Ireland's Isif in talks with HSBC to secure start-up funds after SVB crisis

Stock image. Photo: Matt Crossick/PA Wire

Caoimhe Gordon

The Ireland Strategic Investment Fund (Isif) has confirmed that it is speaking to HBSC about future funding for Irish startups following the lender’s takeover of Silicon Valley Bank’s UK arm last week.

Silicon Valley Bank had been a prominent funder of growing Irish tech companies since 2012 following  a partnership with Isif.

Isif director Nick Ashmore told the Oireachtas Committee on Enterprise, Trade and Employment that the fund was “hopeful" as it engaged with HSBC to see what its future plans for SVB’s UK business are.

“Its lending capacity has not been lost to the Irish market, which is solid news,” he told the Committee this afternoon.

A spokesperson for the State fund confirmed last week that Isif had around $100m (€92.7m) invested in five investment funds managed by SVB Capital, which was a subsidiary of SVB Financial Group.
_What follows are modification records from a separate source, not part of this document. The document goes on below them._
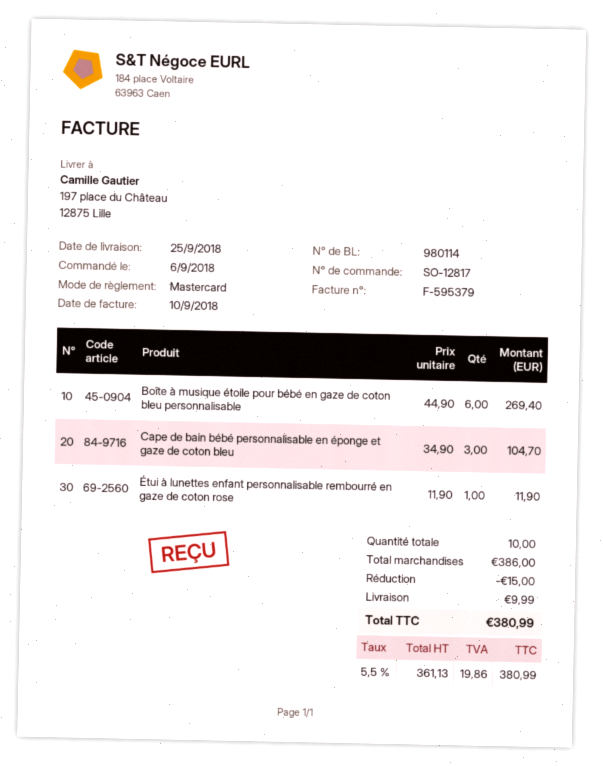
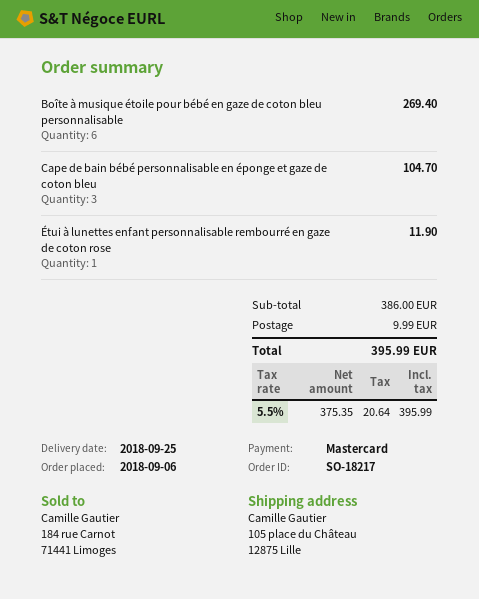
order number: SO-12817 -> SO-18217
ship to: 197 place du Château, 12875 Lille -> 105 place du Château, 12875 Lille
discount: 15.00 -> none
net: 361.13 -> 375.35
tax: 5.5% = 19.86 -> 5.5% = 20.64
total: 380.99 -> 395.99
The spokesperson added that the fund had received distributions worth more than $100m over the past decade.

The talks between Isif and HSBC follow the bank's purchase of the Californian lender’s UK arm last week after its dramatic collapse earlier this month.

HSBC group chief executive Noel Quinn said last week that the deal “strengthens our commercial banking franchise and enhances our ability to serve innovative and fast-growing firms, including in the technology and life-science sectors, in the UK and internationally.”